Chronically low growth, an exodus of foreign stock investors and signs of slowing exports are casting dark clouds over the Korean economy.
The Bank of Korea on Thursday said the economy grew just 0.6 percent in the third quarter, the lowest in nine years. Compared to same period of 2017, the economy grew two percent.
Weak investments were mainly to blame. Construction investment plunged 6.4 percent, the biggest decline since the Asian financial crisis in 1998. Facilities investment also dropped 4.7 percent.
Exports grew 3.9 percent, but that was only thanks to strong demand for semiconductors, while overall export growth was drastically lower than the 5.6-percent increase in the third quarter of last year.
Dealers watch monitors in the trading room of KEB Hana Bank headquarters in Seoul on Thursday. /Newsis
Global investment banks slashed their growth estimates for Korea next year as soon as the third-quarter figures were announced. Citibank lowered its outlook from 2.6 to 2.5 percent, and Nomura from 2.7 to 2.5 percent. Citibank said rising labor costs compounded by declining semiconductor prices and downsizing in the car and shipbuilding industries are having a negative impact.
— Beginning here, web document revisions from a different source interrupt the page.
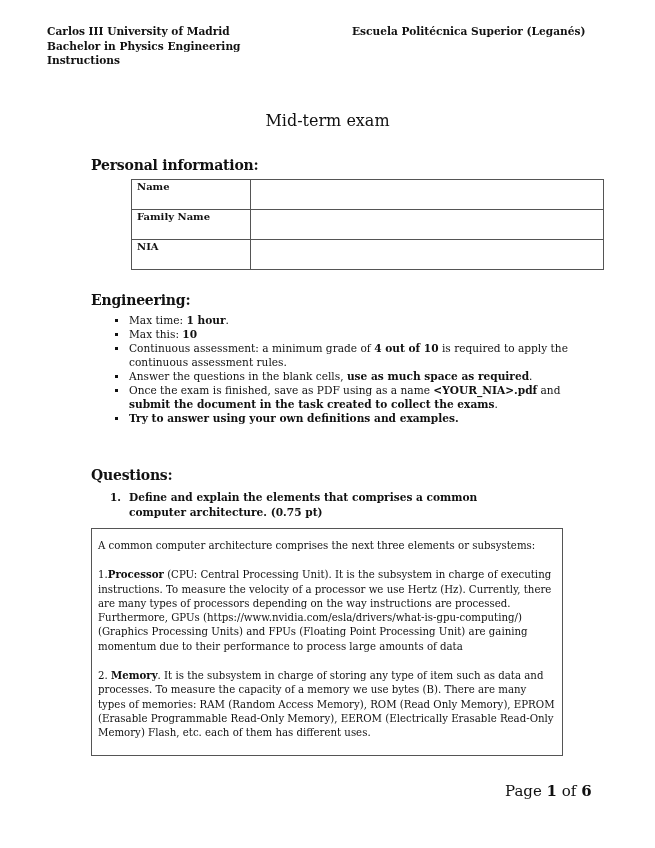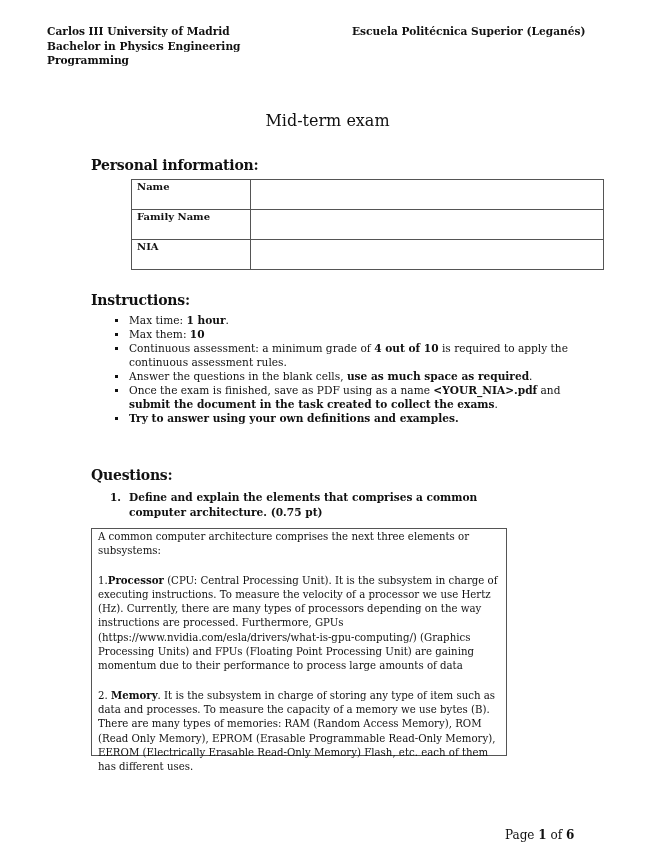--- a/index.html
+++ b/index.html
@@ -30,7 +30,7 @@
 <div class="hdr hdr-left">
   <div>Carlos III University of Madrid</div>
   <div>Bachelor in Physics Engineering</div>
-  <div>Programming</div>
+  <div>Instructions</div>
 </div>
 <div class="hdr hdr-right">Escuela Politécnica Superior (Leganés)</div>
 

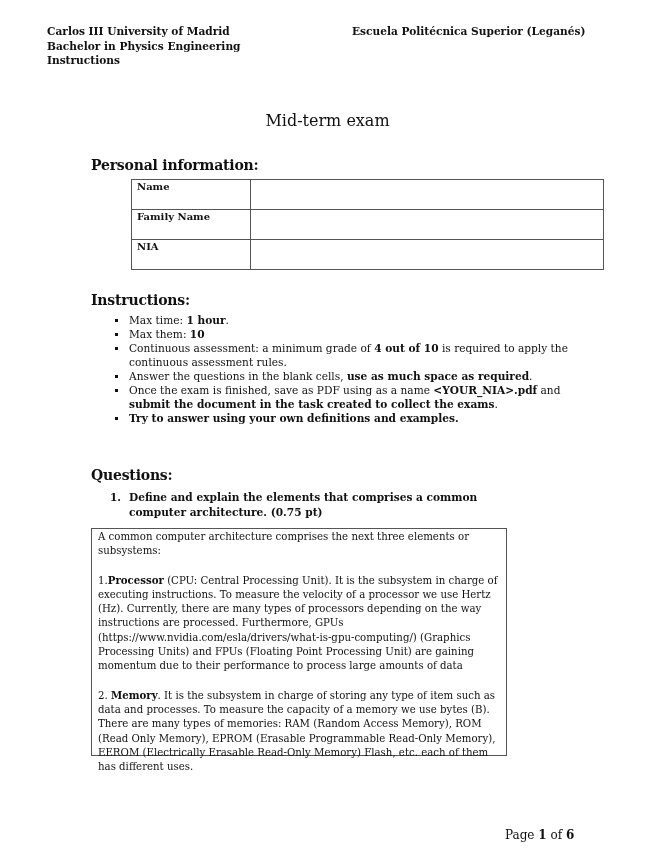--- a/index.html
+++ b/index.html
@@ -55,7 +55,7 @@
 </tbody>
   </table>
 
-<div class="section-label" style="top:292px;">Instructions:</div>
+<div class="section-label" style="top:292px;">Engineering:</div>
 
 <ul class="instr">
   <li><span>Max time: </span><b>1 hour</b><span>.</span></li>

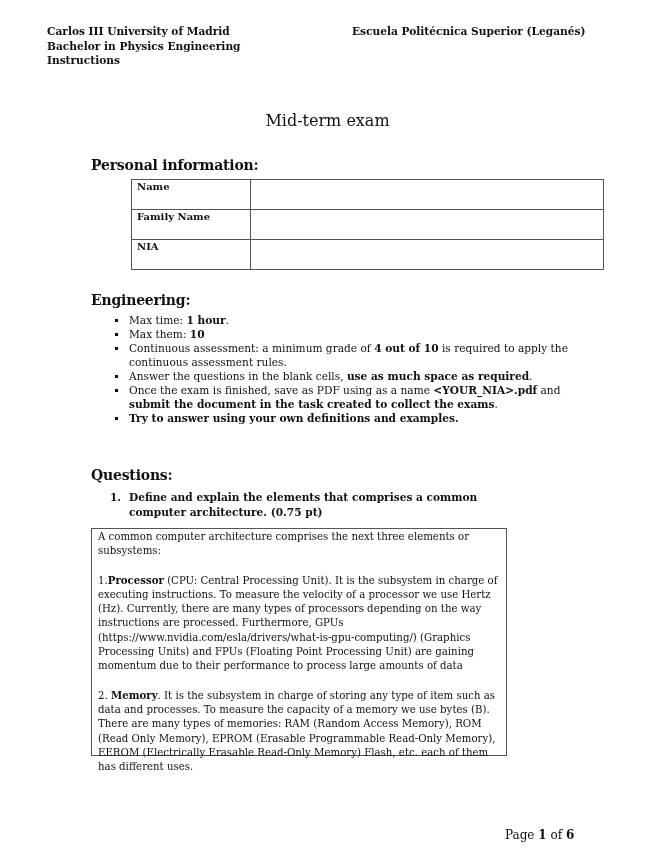--- a/index.html
+++ b/index.html
@@ -59,7 +59,7 @@
 
 <ul class="instr">
   <li><span>Max time: </span><b>1 hour</b><span>.</span></li>
-  <li><span>Max them: </span><b>10</b><span></span></li>
+  <li><span>Max this: </span><b>10</b><span></span></li>
   <li><span>Continuous assessment: a minimum grade of </span><b>4 out of 10</b><span> is required to apply the continuous assessment rules.</span></li>
   <li><span>Answer the questions in the blank cells, </span><b>use as much space as required</b><span>.</span></li>
   <li><span>Once the exam is finished, save as PDF using as a name </span><b>&lt;YOUR_NIA&gt;.pdf</b><span> and </span><b>submit the document in the task created to collect the exams</b><span>.</span></li>

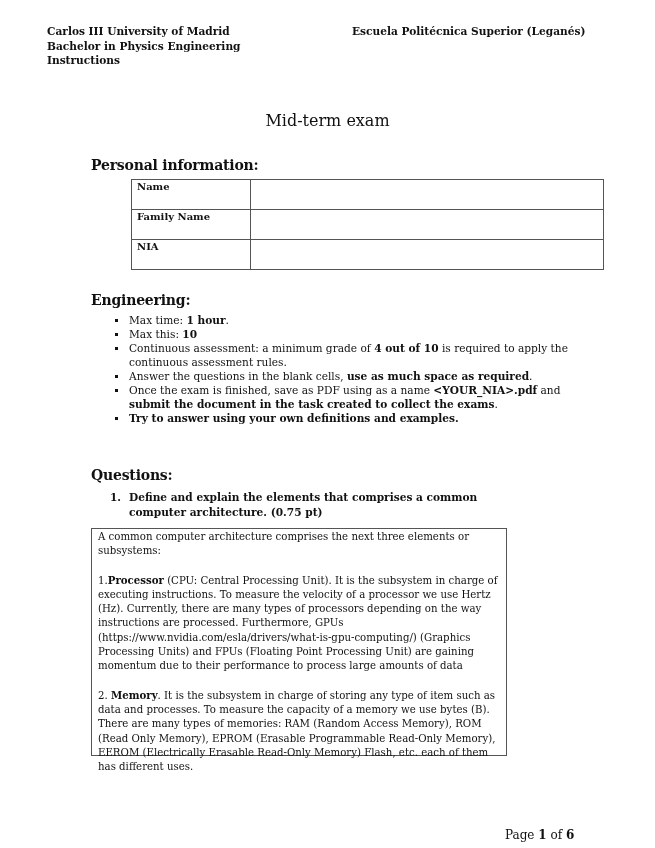--- a/index.html
+++ b/index.html
@@ -19,7 +19,7 @@
   ol.q { position:absolute; left:110px; top:490px; width:420px; margin:0; padding:0; list-style:none; font-size:10.6px; font-weight:bold; line-height:14.5px; }
   ol.q li { position:relative; padding-left:19px; }
   ol.q .num { position:absolute; left:0; top:0; }
-  .answer { position:absolute; left:91px; top:528px; width:416px; height:228px; border:1px solid #555; box-sizing:border-box; padding:1px 6px; font-size:10.2px; line-height:14.3px; }
+  .answer { position:absolute; left:91px; top:528px; width:472px; height:228px; border:1px solid #555; box-sizing:border-box; padding:10px 6px; font-size:10.2px; line-height:14.3px; }
   .answer p { margin:0 0 14px 0; }
   .footer { position:absolute; top:828px; left:505px; font-size:12px; }
   b { font-weight:bold;text-align:center; }

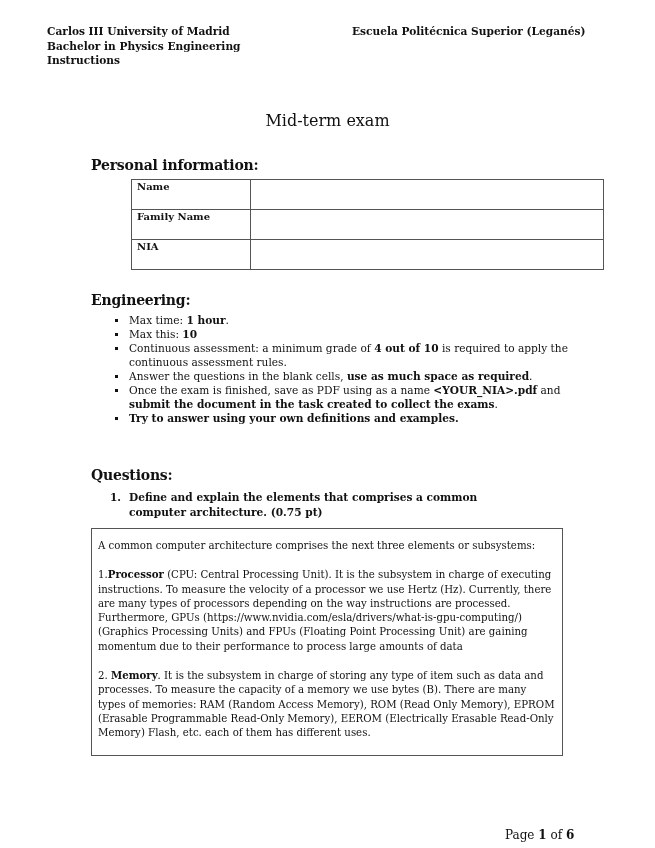--- a/index.html
+++ b/index.html
@@ -21,7 +21,7 @@
   ol.q .num { position:absolute; left:0; top:0; }
   .answer { position:absolute; left:91px; top:528px; width:472px; height:228px; border:1px solid #555; box-sizing:border-box; padding:10px 6px; font-size:10.2px; line-height:14.3px; }
   .answer p { margin:0 0 14px 0; }
-  .footer { position:absolute; top:828px; left:505px; font-size:12px; }
+  .footer { position:absolute; top:782px; left:505px; font-size:15px; }
   b { font-weight:bold;text-align:center; }
 </style>
 </head>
Foreign investors have started to take their cash out of the Korean market as interest rates lag behind the U.S. The Korea Composite Stock Price Index closed down another 1.62 percent on Thursday at 2,063.55 points.
Investor sentiment was hit after U.S. IT stocks including Apple and Amazon tumbled overnight, causing the Nasdaq to plunge 4.43 percent, while foreign investors continued to dump Korean stocks. So far this month, foreign investors have sold W4.2 trillion worth of Korean stocks (US$1=W1,138).
The intensifying trade war between the U.S. and China could have a huge impact on the Korean economy, which is heavily dependent on both countries for exports.
Nouriel Roubini, an American economist who predicted the 2008 global financial crisis, has warned of a "perfect storm" ahead as various negative factors converged over the last two years.
Yun Chang-hyun at the University of Seoul said, "The economy is being hit by both internal and external uncertainties and has reached a state where boosting jobs by hiring 59,000 part-time workers won't do the trick. We need to go back to the drawing board and make bold economic reforms."